Dataset entries:
-*-*-

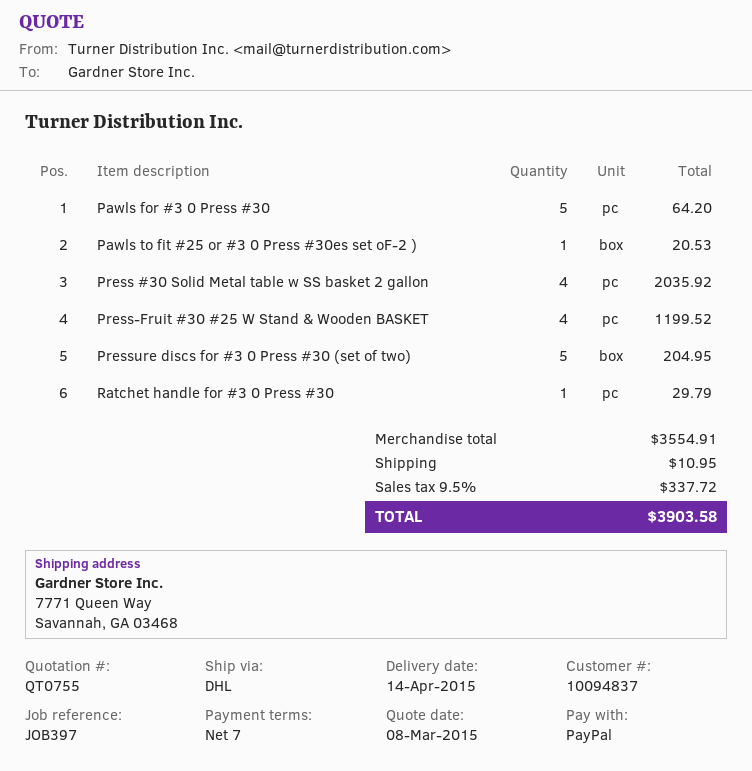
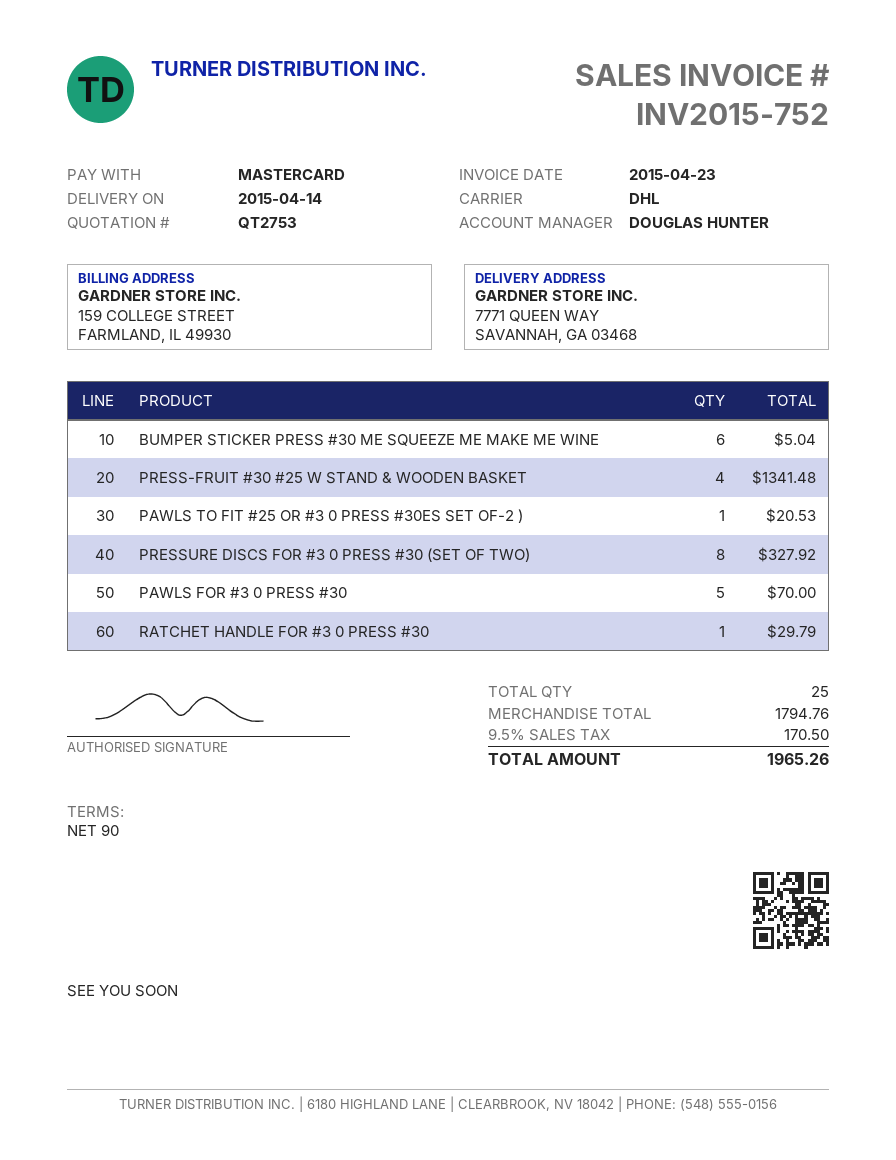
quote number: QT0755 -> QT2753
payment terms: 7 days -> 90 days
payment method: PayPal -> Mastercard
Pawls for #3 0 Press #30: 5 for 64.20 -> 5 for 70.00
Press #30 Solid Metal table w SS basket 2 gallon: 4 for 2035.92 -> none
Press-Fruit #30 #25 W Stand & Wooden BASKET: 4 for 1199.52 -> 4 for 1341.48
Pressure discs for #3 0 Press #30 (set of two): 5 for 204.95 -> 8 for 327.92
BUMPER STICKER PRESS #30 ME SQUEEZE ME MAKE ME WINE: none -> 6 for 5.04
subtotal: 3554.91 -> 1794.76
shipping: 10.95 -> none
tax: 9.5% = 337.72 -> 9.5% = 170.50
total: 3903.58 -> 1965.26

-*-*-

**Task to carry out**
What you return must match the records line for line, with the pictures left out.

**Solved problem**
quote number: QT0755 -> QT2753
payment terms: 7 days -> 90 days
payment method: PayPal -> Mastercard
Pawls for #3 0 Press #30: 5 for 64.20 -> 5 for 70.00
Press #30 Solid Metal table w SS basket 2 gallon: 4 for 2035.92 -> none
Press-Fruit #30 #25 W Stand & Wooden BASKET: 4 for 1199.52 -> 4 for 1341.48
Pressure discs for #3 0 Press #30 (set of two): 5 for 204.95 -> 8 for 327.92
BUMPER STICKER PRESS #30 ME SQUEEZE ME MAKE ME WINE: none -> 6 for 5.04
subtotal: 3554.91 -> 1794.76
shipping: 10.95 -> none
tax: 9.5% = 337.72 -> 9.5% = 170.50
total: 3903.58 -> 1965.26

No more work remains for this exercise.